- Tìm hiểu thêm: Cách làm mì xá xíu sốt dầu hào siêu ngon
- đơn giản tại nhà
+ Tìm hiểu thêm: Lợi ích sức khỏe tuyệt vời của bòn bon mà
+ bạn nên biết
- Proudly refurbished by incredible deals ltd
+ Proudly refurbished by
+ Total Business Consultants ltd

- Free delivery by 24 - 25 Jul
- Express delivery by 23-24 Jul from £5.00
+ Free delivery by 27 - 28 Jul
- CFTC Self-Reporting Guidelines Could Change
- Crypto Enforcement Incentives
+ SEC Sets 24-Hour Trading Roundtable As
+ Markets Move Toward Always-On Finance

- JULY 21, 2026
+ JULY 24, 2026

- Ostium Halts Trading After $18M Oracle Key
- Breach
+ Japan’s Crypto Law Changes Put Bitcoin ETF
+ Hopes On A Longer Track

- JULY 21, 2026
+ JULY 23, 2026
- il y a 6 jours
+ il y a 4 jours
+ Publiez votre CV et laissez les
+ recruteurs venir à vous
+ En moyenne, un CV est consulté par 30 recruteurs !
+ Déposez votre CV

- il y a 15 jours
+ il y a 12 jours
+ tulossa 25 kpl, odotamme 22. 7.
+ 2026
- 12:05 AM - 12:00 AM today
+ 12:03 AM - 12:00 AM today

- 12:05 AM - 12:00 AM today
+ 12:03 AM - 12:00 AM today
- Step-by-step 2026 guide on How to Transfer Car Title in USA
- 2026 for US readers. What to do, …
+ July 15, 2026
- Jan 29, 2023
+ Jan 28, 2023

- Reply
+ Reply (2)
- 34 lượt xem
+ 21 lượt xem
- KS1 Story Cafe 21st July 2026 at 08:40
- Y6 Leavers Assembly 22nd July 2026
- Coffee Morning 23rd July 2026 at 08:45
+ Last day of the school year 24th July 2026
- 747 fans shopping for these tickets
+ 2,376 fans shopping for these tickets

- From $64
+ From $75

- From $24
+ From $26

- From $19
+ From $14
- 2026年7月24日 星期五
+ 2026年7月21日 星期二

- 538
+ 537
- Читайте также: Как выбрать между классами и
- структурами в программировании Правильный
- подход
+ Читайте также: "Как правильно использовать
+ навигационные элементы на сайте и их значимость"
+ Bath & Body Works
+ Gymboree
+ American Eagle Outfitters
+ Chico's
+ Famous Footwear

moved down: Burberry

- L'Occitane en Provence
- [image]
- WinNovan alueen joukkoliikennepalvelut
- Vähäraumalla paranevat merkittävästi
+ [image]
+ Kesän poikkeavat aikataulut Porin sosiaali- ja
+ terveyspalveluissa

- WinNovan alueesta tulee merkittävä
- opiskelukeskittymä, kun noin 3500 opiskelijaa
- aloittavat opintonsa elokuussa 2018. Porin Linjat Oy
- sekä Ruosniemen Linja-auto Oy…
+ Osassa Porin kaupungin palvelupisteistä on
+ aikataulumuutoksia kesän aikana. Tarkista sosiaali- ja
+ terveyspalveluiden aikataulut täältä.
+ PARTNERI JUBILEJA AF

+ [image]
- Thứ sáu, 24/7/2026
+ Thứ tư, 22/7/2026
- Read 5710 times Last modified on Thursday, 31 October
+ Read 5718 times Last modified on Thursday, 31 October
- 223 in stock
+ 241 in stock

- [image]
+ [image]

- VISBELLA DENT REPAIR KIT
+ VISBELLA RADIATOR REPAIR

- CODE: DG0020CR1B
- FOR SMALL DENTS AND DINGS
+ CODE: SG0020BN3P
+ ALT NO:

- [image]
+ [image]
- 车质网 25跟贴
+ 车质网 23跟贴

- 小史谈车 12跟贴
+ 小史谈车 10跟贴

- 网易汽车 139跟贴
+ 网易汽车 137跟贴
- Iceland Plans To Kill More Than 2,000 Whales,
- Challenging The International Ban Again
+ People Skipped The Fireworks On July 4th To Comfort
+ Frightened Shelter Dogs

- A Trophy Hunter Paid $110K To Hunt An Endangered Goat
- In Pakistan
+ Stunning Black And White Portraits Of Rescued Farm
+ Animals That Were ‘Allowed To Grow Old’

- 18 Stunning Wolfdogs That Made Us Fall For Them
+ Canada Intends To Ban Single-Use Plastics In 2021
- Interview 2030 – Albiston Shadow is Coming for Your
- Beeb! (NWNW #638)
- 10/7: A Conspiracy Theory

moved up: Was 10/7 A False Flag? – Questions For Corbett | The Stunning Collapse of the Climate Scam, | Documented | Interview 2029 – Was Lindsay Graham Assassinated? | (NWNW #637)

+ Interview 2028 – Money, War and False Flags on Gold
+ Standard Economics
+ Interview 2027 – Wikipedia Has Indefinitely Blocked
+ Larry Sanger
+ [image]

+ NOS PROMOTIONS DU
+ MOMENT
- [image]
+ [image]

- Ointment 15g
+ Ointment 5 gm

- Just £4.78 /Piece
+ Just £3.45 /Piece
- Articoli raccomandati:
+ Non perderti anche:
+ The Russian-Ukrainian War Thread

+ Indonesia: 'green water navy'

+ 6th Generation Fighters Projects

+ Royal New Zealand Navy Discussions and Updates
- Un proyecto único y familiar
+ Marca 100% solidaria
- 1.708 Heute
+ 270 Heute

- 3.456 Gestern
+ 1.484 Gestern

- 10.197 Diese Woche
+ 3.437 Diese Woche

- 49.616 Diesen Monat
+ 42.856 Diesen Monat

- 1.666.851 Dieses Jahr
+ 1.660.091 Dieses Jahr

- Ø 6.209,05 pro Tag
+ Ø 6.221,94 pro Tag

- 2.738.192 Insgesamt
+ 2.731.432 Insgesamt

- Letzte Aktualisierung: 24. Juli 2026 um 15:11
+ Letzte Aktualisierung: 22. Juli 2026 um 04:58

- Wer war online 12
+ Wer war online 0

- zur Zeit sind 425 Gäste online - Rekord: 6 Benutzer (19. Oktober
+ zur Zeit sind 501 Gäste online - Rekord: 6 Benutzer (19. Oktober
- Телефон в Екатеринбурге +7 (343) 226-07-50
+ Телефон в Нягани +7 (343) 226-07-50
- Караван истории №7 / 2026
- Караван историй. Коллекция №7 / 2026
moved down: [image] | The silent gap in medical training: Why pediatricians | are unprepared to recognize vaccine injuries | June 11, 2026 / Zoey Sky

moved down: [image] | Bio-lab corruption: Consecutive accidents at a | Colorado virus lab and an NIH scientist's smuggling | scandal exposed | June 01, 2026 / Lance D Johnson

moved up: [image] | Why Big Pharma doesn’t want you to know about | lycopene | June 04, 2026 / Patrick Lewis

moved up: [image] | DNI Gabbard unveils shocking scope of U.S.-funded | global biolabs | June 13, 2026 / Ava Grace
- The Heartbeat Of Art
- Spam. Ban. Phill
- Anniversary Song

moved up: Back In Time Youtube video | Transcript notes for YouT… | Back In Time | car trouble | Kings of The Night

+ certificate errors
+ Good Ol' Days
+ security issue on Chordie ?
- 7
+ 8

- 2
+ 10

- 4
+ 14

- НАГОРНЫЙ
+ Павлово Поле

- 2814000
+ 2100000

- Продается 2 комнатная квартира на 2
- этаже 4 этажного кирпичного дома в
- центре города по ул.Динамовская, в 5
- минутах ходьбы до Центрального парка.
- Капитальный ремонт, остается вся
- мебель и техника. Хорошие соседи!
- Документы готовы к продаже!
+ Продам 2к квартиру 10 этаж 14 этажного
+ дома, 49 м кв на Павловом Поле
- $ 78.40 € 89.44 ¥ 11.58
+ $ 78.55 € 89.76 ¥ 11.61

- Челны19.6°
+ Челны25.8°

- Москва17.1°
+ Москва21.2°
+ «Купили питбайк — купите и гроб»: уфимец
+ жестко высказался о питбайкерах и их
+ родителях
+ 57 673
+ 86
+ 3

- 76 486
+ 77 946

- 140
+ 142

**REQUIREMENT**: Starting at the first line of the data above, please restate word for word every line up to and including the one that holds "21 lượt xem", and add nothing else.

**REPLY**:
- Tìm hiểu thêm: Cách làm mì xá xíu sốt dầu hào siêu ngon
- đơn giản tại nhà
+ Tìm hiểu thêm: Lợi ích sức khỏe tuyệt vời của bòn bon mà
+ bạn nên biết
- Proudly refurbished by incredible deals ltd
+ Proudly refurbished by
+ Total Business Consultants ltd

- Free delivery by 24 - 25 Jul
- Express delivery by 23-24 Jul from £5.00
+ Free delivery by 27 - 28 Jul
- CFTC Self-Reporting Guidelines Could Change
- Crypto Enforcement Incentives
+ SEC Sets 24-Hour Trading Roundtable As
+ Markets Move Toward Always-On Finance

- JULY 21, 2026
+ JULY 24, 2026

- Ostium Halts Trading After $18M Oracle Key
- Breach
+ Japan’s Crypto Law Changes Put Bitcoin ETF
+ Hopes On A Longer Track

- JULY 21, 2026
+ JULY 23, 2026
- il y a 6 jours
+ il y a 4 jours
+ Publiez votre CV et laissez les
+ recruteurs venir à vous
+ En moyenne, un CV est consulté par 30 recruteurs !
+ Déposez votre CV

- il y a 15 jours
+ il y a 12 jours
+ tulossa 25 kpl, odotamme 22. 7.
+ 2026
- 12:05 AM - 12:00 AM today
+ 12:03 AM - 12:00 AM today

- 12:05 AM - 12:00 AM today
+ 12:03 AM - 12:00 AM today
- Step-by-step 2026 guide on How to Transfer Car Title in USA
- 2026 for US readers. What to do, …
+ July 15, 2026
- Jan 29, 2023
+ Jan 28, 2023

- Reply
+ Reply (2)
- 34 lượt xem
+ 21 lượt xem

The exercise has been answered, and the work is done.